Polio [poliomyelitis or infantile paralysis] is not a new disease. In ancient Egypt, there were recorded cases of polio. Prior the to the 20th century, the virus was always present in the environment. This constant exposure to the virus allowed immunity to be built up and passed on to the next generation. A baby would receive antibodies to the polio virus from its mother which provided protection from the virus until the babies own immune system was capable of creating its own antibodies to the virus. Only in people who had absolutely no resistance or natural exposure [self-inoculation from the environment] to polio did the virus cause paralysis.
However at the beginning of the 20th century with the onset of modern sanitation practices and the development of modern plumbing, the polio virus no longer existed in the everyday environment. Exposure to the virus decreased and immunity declined in the general population. Though the polio virus had existed for thousands of years, it had seldom had the opportunity to cause epidemics as was now the case in the early 20th century.
The polio virus is a small RNA [ribonucleic acid] virus that has three different strains. The virus enters the body through the mouth, goes to the stomach and intestines where it begins to reproduce itself. It is then absorbed by the tiny capillaries in the walls of the intestine and from there it is carried by the bloodstream to the spinal cord. Once in the spinal cord, the virus heads directly to its one and only target, the motor neurons. These are the nerve cells that control physical movement. At this point, the viral infection will cause headaches and mild flu-like symptoms. However in those people who have no natural immunity or who have not been vaccinated the virus goes on to infect the entire spinal column and the brain stem which controls breathing. The mild flu-like symptoms now progress to a high fever, intense headache, vomiting, neck and back stiffness and finally paralysis.
People either die from the viral infection or they survive the viral attack [thus the term polio survivor] with varying degrees of loss of motor function. Some of the motor neurons are completely destroyed while others are only partially destroyed and still others are unaffected by the viral attack. Up to 20% of the motor neurons can be totally destroyed before there is any noticeable difference in physical movement to the polio survivor or to a casual observer. It is important to note that the sensory neurons are not affected by the polio virus thus there is no diminishment or loss of feeling even though paralysis has occurred.
One strain or form of the virus tends to concentrate its attack on the brain stem which contains the motor neurons that control breathing. This strain of polio is called bulbar polio. Damage to these neurons often result in paralysis of the respiratory muscles. The polio survivor is placed in an iron lung which physically inhales and exhales air for the polio survivor. To this day there are still polio survivors who must spend their entire day or most of their day in an iron lung or attached to an assistive respiratory machine to stay alive.
The other strain or form of polio centres its attack on the spinal column where it destroys the anterior horn cells which control movement of the trunk and muscle limbs. This strain of polio is called paralytic polio. However all three strains or forms of the polio virus can cause any combination of trunk, limb and respiratory paralysis or loss of function in varying degrees of severity.
After the infection, polio survivors very often regained use of their paralyzed limbs or respiratory muscles through endless exercises designed to strengthen and retrain the muscles to move again. Some polio survivors who left hospitals in wheelchairs were able to regain full use of their limb and trunk muscles. As well, some survivors of bulbar polio regained full use of their respiratory muscles. In other survivors where total loss of motor neurons began to exceed the 50% mark, there was irreversible paralysis in some limbs and a definite diminishment of function in the muscles. Recovery was never complete and many polio survivors experienced radical changes in their lives depending upon their age and situation in life at the time of the infection.
Those survivors who were adults had to undergo severe lifestyle changes due to loss of physical mobility. Some were forced to abandon their careers entirely while others were able to continue in their work areas by learning how to perform tasks in a wheelchair or while using braces and crutches. Others were able to find or create jobs which demanded less physical mobility. Relationships, personal or family, either survived and adapted to the new situation or ended.

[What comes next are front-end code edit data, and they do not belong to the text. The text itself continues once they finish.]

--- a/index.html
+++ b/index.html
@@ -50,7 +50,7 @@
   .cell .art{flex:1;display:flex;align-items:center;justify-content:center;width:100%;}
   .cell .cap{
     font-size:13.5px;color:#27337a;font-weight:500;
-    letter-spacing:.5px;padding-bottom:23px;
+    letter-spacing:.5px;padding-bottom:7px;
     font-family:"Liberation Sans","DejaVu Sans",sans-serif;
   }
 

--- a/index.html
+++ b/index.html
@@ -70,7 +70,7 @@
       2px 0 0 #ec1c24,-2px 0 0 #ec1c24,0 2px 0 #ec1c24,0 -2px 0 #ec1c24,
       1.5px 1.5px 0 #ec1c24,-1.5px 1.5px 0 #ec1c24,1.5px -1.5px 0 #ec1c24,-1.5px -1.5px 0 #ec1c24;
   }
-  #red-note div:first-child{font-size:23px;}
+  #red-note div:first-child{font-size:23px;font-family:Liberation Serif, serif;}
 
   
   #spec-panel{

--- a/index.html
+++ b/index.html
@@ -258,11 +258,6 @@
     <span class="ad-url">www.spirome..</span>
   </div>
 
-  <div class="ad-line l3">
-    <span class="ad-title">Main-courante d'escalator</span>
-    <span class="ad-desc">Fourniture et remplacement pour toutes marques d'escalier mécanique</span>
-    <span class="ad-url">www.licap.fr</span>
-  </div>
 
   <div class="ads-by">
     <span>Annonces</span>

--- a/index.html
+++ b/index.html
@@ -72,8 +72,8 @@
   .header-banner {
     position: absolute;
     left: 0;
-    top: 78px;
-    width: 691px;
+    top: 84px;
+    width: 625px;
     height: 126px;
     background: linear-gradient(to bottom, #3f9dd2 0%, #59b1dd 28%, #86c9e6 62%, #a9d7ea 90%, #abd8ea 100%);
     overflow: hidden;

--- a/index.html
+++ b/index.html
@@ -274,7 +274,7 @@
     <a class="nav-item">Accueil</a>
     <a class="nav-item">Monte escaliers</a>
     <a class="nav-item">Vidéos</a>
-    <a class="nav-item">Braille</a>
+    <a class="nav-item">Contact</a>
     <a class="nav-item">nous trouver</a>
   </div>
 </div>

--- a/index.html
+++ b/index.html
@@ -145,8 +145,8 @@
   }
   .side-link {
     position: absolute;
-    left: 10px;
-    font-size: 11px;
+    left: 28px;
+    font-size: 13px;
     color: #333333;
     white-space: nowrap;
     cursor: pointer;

Infants, children and teenagers were no less affected than the adults. Most of these returned to their families after hospitalizations but others were placed in foster homes or institutions. Weeks spent in isolation wards and months or even years spent in hospitals or rehabilitation centres had a traumatic emotional effect on the infants, children and teenagers. Children and teens often returned to find that they were no longer members of their peer groups. Infants returned to parents and siblings that they no longer recognized or even remembered.
Polio, though an ancient disease, is not eradicated in the world today nor is it vanquished by modern medicine. There is nothing that can stop or control the destruction of neurons by the polio virus. Nor are there any state of the art, high-tech gadgets that can return loss of motor function. No amount of sophisticated physiotherapy programs or machines will conquer the destructive effects of the polio virus. As in ancient times, one either survives the infection or one dies. Antibiotics no matter how powerful have absolutely no affect on a virus. The only preventative measure is vaccination.